Lucky for us, they had what they called the car bed. This was a tiny rectangular bowl looking thing with incredibly strong thick Velcro to hold the baby in while it lay down. This would have worked out very well if it weren’t for two things. First, you pretty much had to stand in the bed and pull with all your might, back pressed up against the top of the car, to get the seat belt tight around it. This was tricky enough but when you add in the apnea monitor, feeding pump, diaper bag, medical supplies, newborn baby and 2 ½ year old son, it was a little much to do every time you got in the car. Second, Justice threw up all the time. I mean, all the time, she averaged around 20 times a day. In the car bed, she could be laid somewhat on her side but more than likely, she would wiggle back onto her back. Factor in gravity and this became a very dangerous situation for her. There were times when I couldn’t pull over very fast and I thought for sure I would lose her. It didn’t take long for me to take the car bed back to the hospital and demand we figure out a way to make her be able to breathe in a regular car seat.
You don’t realize until you leave the NICU how much you’ve begun to depend on the monitors and staff. While you’re there, you start to feel some what confident in your abilities and forget that you aren’t actually doing it on your own. I was no longer thinking about the child going home with the trach. If that was my child, I would have acted as confident as her parents as long as we could have gone home. It’s like a toddler confidently walking as they hold onto their mother’s finger. They begin to have no worries; they just go where they want. However, as soon as you walk out the hospital door and put your baby in the car, it's clear, you’re on your own. You realize no one is holding your hand.
All my confidents vanished. I started thinking to myself. "She was not ready to go home. What was I thinking? What were her doctors thinking? Why did they send her with ME? Didn’t they know I was bluffing this whole time?
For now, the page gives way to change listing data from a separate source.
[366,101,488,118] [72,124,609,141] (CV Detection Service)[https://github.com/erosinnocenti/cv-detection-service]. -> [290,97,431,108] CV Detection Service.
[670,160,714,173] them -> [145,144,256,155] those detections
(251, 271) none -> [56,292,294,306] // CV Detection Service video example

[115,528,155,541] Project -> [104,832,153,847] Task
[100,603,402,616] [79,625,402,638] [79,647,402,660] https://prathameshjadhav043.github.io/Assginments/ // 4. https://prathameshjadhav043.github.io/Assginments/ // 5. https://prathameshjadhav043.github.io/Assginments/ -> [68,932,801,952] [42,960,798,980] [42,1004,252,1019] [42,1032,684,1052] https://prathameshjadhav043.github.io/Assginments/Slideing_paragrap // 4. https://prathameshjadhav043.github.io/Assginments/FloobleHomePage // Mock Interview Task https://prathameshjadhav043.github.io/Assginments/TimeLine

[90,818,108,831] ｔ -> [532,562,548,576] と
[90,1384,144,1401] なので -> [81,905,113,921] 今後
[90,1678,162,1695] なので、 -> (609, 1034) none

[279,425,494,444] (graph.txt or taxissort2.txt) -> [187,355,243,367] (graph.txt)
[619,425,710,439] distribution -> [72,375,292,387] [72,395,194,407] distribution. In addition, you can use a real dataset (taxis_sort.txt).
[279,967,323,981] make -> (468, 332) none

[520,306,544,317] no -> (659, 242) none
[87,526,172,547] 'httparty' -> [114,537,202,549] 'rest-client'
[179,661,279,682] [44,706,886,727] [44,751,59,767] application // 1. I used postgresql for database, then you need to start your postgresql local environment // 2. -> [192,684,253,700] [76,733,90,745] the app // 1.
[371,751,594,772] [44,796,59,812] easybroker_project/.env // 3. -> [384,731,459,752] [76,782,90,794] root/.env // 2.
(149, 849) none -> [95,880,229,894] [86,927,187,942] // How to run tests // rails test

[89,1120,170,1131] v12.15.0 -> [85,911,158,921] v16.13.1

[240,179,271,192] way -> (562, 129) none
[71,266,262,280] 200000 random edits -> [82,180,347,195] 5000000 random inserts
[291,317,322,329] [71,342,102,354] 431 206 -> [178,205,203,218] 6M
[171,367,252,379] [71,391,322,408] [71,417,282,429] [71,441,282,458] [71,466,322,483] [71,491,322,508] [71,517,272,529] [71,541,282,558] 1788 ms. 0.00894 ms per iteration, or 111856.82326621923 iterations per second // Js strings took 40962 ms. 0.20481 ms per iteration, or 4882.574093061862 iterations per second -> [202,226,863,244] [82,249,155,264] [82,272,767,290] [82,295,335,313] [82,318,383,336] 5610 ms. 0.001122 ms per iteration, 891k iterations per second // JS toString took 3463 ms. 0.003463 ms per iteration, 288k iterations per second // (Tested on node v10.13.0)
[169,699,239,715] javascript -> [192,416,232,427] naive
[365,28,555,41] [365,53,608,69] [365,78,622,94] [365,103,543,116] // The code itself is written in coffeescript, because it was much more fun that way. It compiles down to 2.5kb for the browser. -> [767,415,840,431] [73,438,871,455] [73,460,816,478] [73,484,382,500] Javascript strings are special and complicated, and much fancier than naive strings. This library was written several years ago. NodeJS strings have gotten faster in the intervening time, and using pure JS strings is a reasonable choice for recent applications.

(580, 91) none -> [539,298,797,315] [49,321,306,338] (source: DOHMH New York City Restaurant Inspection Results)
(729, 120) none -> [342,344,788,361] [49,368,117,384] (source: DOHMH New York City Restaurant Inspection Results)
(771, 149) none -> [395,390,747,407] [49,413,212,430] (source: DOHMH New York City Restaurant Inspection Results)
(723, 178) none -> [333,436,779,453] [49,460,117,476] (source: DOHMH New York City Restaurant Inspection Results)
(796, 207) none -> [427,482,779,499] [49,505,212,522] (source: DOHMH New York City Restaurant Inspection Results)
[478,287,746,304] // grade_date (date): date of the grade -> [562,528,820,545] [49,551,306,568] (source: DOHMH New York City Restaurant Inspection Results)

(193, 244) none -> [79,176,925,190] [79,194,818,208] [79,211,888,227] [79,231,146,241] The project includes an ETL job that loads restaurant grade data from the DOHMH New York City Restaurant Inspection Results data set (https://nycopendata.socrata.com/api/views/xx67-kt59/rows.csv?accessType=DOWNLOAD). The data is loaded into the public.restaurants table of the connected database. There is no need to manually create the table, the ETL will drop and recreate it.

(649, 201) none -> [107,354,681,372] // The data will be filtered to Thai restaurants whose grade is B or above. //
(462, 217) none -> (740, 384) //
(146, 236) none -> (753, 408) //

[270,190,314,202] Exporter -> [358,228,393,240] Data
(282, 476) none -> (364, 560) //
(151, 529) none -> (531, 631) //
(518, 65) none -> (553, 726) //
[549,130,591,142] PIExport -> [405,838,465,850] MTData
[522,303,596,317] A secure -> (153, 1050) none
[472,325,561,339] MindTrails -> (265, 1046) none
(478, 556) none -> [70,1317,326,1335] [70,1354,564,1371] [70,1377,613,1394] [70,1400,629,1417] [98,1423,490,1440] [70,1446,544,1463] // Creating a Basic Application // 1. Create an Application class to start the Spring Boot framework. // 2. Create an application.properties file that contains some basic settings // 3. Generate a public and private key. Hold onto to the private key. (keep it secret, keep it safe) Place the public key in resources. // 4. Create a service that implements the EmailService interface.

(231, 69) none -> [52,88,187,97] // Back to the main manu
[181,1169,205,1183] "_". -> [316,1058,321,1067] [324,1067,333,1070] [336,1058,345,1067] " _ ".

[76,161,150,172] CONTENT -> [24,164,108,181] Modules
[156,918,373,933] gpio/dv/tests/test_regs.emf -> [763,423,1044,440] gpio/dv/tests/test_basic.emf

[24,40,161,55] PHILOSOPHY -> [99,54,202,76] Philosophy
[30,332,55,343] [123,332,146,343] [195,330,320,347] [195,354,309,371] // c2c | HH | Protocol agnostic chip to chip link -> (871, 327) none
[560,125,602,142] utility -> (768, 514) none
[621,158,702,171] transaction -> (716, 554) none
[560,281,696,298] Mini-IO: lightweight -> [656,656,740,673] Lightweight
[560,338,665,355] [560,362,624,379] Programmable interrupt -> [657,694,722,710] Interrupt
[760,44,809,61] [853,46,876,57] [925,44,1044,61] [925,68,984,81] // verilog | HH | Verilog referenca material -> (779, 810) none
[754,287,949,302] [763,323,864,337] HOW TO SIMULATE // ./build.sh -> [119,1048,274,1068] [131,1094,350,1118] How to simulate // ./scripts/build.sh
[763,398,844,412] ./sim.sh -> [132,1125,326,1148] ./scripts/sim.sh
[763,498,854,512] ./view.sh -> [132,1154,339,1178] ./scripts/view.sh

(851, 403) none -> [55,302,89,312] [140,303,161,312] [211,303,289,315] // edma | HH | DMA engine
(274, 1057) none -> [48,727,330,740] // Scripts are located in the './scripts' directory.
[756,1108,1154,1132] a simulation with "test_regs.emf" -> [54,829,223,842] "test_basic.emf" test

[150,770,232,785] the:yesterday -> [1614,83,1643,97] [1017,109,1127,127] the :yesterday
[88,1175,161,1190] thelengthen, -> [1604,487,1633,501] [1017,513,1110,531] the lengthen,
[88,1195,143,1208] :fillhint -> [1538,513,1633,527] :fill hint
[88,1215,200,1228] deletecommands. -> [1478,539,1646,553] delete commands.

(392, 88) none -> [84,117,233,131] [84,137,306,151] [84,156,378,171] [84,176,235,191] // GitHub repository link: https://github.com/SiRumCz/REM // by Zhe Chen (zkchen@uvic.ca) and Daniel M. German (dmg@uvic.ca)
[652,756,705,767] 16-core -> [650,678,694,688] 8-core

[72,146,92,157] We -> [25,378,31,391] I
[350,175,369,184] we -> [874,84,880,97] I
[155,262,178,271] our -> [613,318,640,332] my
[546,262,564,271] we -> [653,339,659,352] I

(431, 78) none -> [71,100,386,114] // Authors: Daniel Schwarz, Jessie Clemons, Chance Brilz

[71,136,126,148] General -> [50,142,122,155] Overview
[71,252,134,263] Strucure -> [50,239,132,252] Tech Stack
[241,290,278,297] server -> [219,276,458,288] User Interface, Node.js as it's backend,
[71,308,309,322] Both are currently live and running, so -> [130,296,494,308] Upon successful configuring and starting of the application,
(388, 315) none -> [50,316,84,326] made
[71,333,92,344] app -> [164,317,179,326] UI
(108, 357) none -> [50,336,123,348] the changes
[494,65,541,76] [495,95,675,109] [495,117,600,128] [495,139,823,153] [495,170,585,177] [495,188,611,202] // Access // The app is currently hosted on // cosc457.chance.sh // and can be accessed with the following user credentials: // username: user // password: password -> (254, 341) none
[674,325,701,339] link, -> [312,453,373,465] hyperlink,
I’m not really capable of taking care of her. Oh my God, she’s going to die and it’s going to be my fault! And she pooped! She pooped and I have to change her and it’s 100 degrees out. I’m going to have to take her into that gas station to change her. I’m going to have to tell the doctors I didn’t even get her home because she pooped and I took her into a filthy dirty gas station! Oh, why couldn’t she have just held it until we got home?"
Happily, she did survive the car ride home and so did I. Come to find out, changing a diaper is changing a diaper whether it's your healthy child, you're in the NICU with nurses to watch your every move or in a gas station on the side of the road. So the story will continue.......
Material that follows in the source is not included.